▶ **Exercise prompt**
Once you find a line containing the word "none" in the entries below, copy it.

▶ **Data extracts**
# # # # #
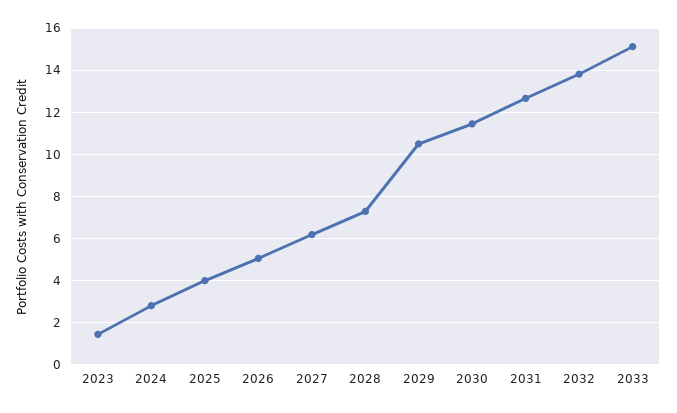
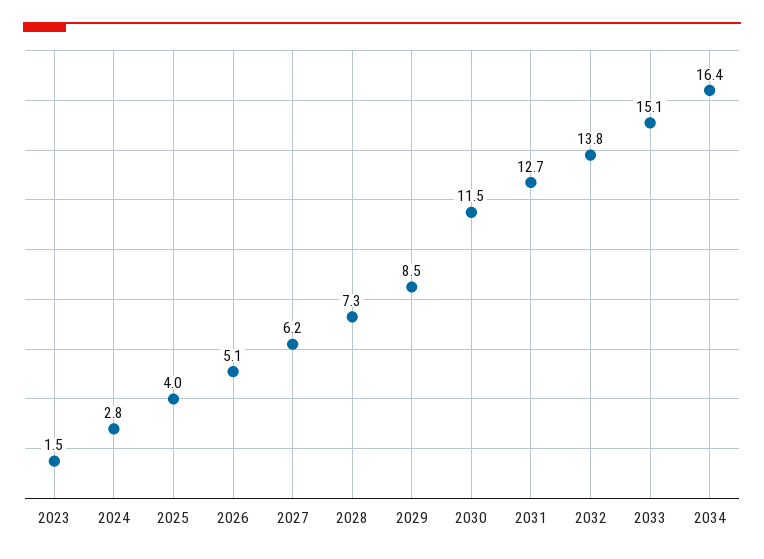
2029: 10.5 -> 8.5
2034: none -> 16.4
# # # # #
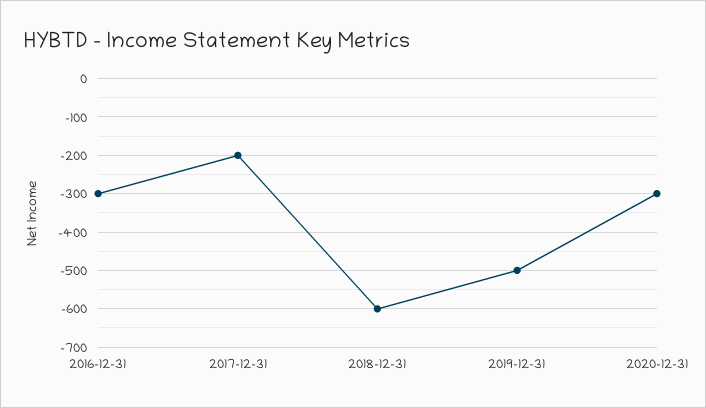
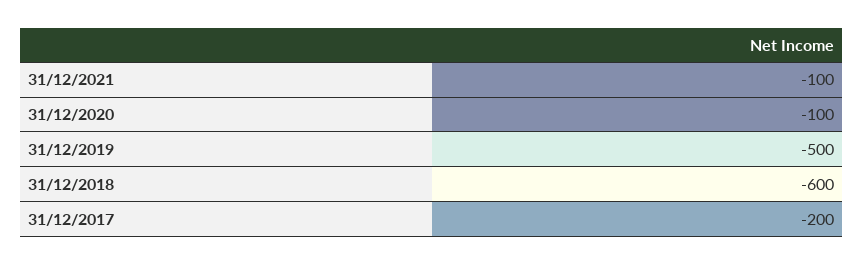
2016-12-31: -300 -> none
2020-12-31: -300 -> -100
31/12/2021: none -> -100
# # # # #
▶ **Solution for this task**
2034: none -> 16.4
2016-12-31: -300 -> none
31/12/2021: none -> -100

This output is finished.